Disordini della regolazione di epcidina e dell'omeostasi del ferro: meccanismi, diagnosi e trattamenti innovativi.

Different environmental and immune signals polarize macrophages to classic pro-inflammatory (M1) or alternative (M2) program; the latter is associated with regulation of adaptive immunity and control of cell growth and tissue repair. Interestingly, tumor associated macrophages (TAM) acquire an M2-like phenotype. These distinct cell populations strongly differ in the expression of immunoregulatory genes, but we have shown that they are also characterized by a differential regulation of genes involved in iron homeostasis (1).
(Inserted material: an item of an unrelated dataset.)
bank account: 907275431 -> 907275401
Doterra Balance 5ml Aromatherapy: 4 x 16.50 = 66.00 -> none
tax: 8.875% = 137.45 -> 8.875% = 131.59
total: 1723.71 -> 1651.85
In particular, M2 cells display high ferroportin (Fpn) expression and iron release. Inflammatory macrophages use iron sequestration as a bacteriostatic mechanism and play a key role in body iron homeostasis in inflammation. Moreover, recent data suggest that iron accumulation in macrophages can favor M1 polarization, thus playing a role in the pathogenesis of chronic inflammatory disease. Conversely, the relevance of the Fpn-dependent iron release-prone phenotype of M2 macrophages for their tissue repair and immune regulatory properties (and tumor growth for TAM) is largely unknown.
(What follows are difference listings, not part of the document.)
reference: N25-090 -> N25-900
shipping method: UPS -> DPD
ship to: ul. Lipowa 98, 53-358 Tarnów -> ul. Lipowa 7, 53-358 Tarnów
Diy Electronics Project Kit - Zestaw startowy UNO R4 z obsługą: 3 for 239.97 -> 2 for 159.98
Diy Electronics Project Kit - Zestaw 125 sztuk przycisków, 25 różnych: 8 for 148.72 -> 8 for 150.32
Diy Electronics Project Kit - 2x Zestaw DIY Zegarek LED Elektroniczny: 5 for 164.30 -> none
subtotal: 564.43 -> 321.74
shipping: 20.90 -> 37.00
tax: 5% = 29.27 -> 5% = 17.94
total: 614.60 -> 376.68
We therefore propose a research program that characterizes the role of Fpn in iron traffic in M2 polarized cells. To this purpose, our first aim is to establish an in vivo model of macrophage-specific Fpn inactivation. Two mouse lines with macrophage-specific ablation of the Fpn gene will be generated by breeding mice carrying a floxed Fpn allele to mice expressing Cre recombinase under the control of macrophage–specific promoters (lysM and csf1r).



As we have reported that the conditioned medium of human M2 macrophages sustains faster growth of malignant and non malignant cell lines (1), we want to test in vivo the hypothesis that TAM support tumour growth through increased iron bioavailability, and thus we plan to evaluate whether the lack of macrophage Fpn slows down tumour growth. Experimentally, we will evaluate the growth and characteristics of chemically-induced tumours in knockout mice and their floxed littermates. Conversely, the increased extracellular iron availability supported by M2 cells could influence the growth rate of adjacent fibroblasts and collagen biosynthesis (prolyl hydroxylases are iron-dependent enzymes) during the repair phase, thus playing a beneficial role in wound healing. Therefore, the wound repair process after incisional skin damage will be evaluated in the same animal models.
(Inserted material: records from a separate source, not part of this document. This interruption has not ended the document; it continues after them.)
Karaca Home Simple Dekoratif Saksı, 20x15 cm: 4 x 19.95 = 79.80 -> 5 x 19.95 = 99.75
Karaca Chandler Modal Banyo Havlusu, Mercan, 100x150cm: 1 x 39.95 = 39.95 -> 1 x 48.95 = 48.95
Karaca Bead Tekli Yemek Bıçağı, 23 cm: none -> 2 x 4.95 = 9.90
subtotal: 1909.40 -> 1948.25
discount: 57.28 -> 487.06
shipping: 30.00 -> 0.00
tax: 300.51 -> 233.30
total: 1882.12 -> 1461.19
As we found higher levels of Fpn mRNA in M2 than in M1 macrophages (1), mechanistic correlates to the in vivo studies reported above will be obtained by molecular biology experiments that will characterize the mechanisms underlying the transcriptional control of Fpn in response to different biologic inducers of M2 polarization. This may serve valuable information for reappraising the role of hepcidin-independent regulation of Fpn expression in pathophysiological situations.



Evidence in literature supports the notion that the decreased intracellular iron availability in M2 macrophages could have an anti-inflammatory outcome (2). Therefore, another goal of this project is to understand how impaired iron release due to Fpn ablation may modify the capacity of macrophages to undergo M2 differentiation.



The project is strengthened by collaborations with scientists participating to this proposal, who will exploit the mouse model of macrophage-restricted Fpn inactivation; moreover, our project will benefit of the help of several external collaborators. As such, it offers an opportunity for combining clinical investigation with molecular and cellular biology, according to an investigational philosophy that fits well in this call for projects.



We believe that the original approach and novel methodological and technical advances of this project will provide relevant information for the characterization of macrophage iron homeostasis, thus highlighting pathophysiological mechanisms helpful to solve well-defined clinical problems.